Die Gartenzwergfunktion

Patrick* war bis Ende des Jahres 2004 Soldat in der Schweizer Armee. Im Rahmen seiner Wiederholungskurse (WK) musste er zweimal innere Einsätze in Zürich leisten. Nach seinem zweiten Einsatz – einem «Objektschutz» vor dem türkischen Konsulat – entschied er sich, aus der Armee auszutreten.

Tom Cassee sprach mit ihm.

Du hast letztes Jahr einen inneren Einsatz geleistet. Wo war das?

Mein letzter WK war im Herbst 2004 in Zürich vor dem türkischen Konsulat. Es handelte sich um einen dreiwöchigen Einsatz, wovon ich zweieinhalb Wochen vor dem Konsulat stand. Die ersten drei Tage waren so genannte «Ausbildung». Diese beinhaltete ein «Wachtschiessen» – das ist eine Schiessübung auf dreissig Meter bzw. fünf Meter Distanz. Dazu kamen eine Feuerlöschausbildung und eine Instruktion, wie Leute kontrolliert werden sollten. Das war alles. Also eine eigentliche Alibiausbildung und völlig realitätsfremd.

Was hättet ihr denn machen müssen, falls das Konsulat angegriffen worden wäre?
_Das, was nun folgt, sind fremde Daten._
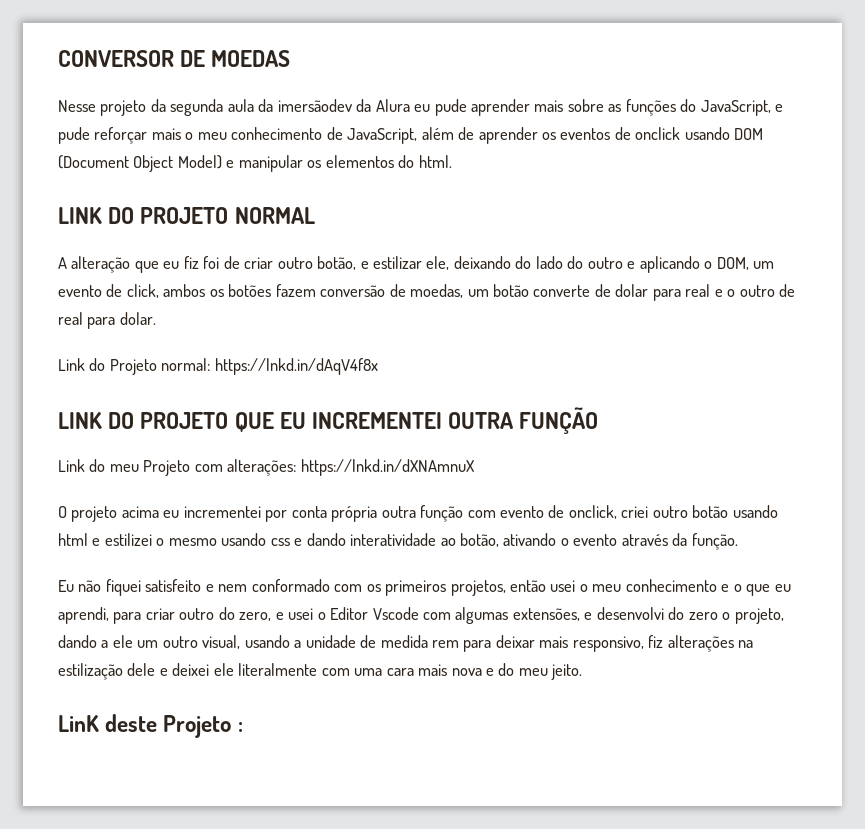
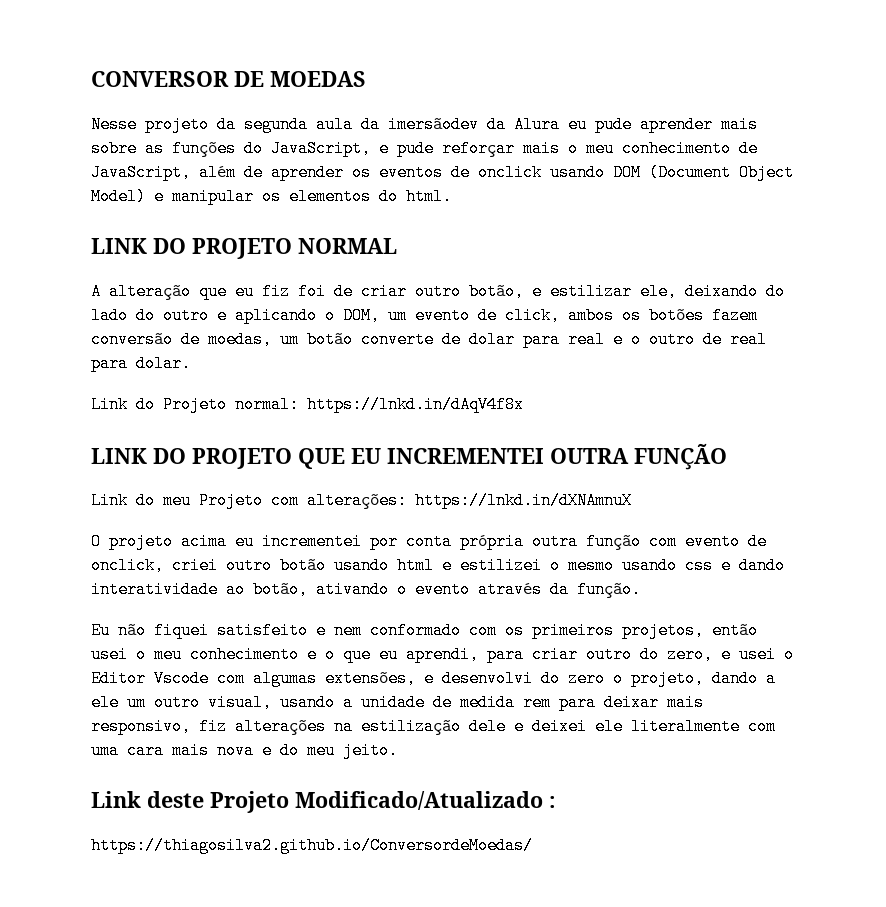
[58,715,99,732] LinK -> [91,791,141,808] Link
(232, 726) none -> [295,791,543,810] Modificado/Atualizado
(243, 727) none -> [91,837,533,854] // https://thiagosilva2.github.io/ConversordeMoedas/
Bei Aggressionen bestand die Weisung darin, die Polizei zu informieren und selber schnellstmöglich davonzukommen. Die Sturmgewehre waren nur für absolute Notwehr. Ich wäre sicher davon gerannt, bin mir aber nicht bei jedem einzelnen meiner Kollegen sicher, wie er reagiert hätte.

Wie war die Zusammenarbeit mit dem türkischen Sicherheitsdienst und der Stadtzürcher Polizei?

Mit dem türkischen Sicherheitsdienst hatten wir keinerlei Kontakt; wir waren nicht einmal sicher, ob es einen solchen gibt. Doch wir sahen Männer ins Konsulat gehen, von welchen wir annahmen, dass sie zu einem Sicherheitsdienst gehören. Mit der Stadtpolizei bestand die Zusammenarbeit darin, dass wir sie im Falle eines Problems immer sofort zu informieren hätten. Wir waren also eigentlich wie Securitas-Angestellte – allerdings mit Sturmgewehr. Wir hatten eine Gartenzwergfunktion: Präsenz, nicht Kompetenz war gefragt. Pappkarton hätte es auch getan.

Wie sah ein Tagesablauf vor dem türkischen Konsulat aus?

Wie waren immer zwölf Stunden im Einsatz und davon hatten wir jeweils fünf bis sechs Mal eine Stunde Wache zu stehen vor dem Konsulat. Es ging an die «Substanz», denn wir standen bei jedem Wetter draussen und hatten schwere Kugelwesten und das Sturmgewehr zu tragen. Dazu kam, dass ich mich mit dem Einsatz nicht identifizieren konnte. Die restliche Zeit verbrachten wir in einem Baucontainer mit Computerspielen.

Hattet ihr Kontakt mit Nachbarn?

Uns wurde von den Vorgesetzten immer wieder gesagt, dass die Nachbarschaft froh sei über unsere Präsenz. Aber meine persönlichen Erfahrungen waren anders. Ein Nachbar hat sich sehr aufgeregt und mir gesagt, dass er sich sehr gestört fühle. Denn wir beobachteten auch sein Grundstück und notierten die Nummern der Autos auf seinem Parkplatz. Dazu decken die Überwachungskameras nicht nur das Grundstück des Konsulates ab, sondern auch eine Tramhaltestelle und verschiedene Gärten. Ich verstehe AnwohnerInnen, welche sich beobachtet und belästigt fühlen. Gegenüber dem Konsulat hat es ein grosses Wohnhaus und dort kann man als Frau am Abend nicht mehr auf den Balkon sitzen, ohne sich von den Soldaten belästigt zu fühlen. Grundsätzlich hatten wir aber nicht viel Kontakt zu den Nachbarn und waren sehr isoliert.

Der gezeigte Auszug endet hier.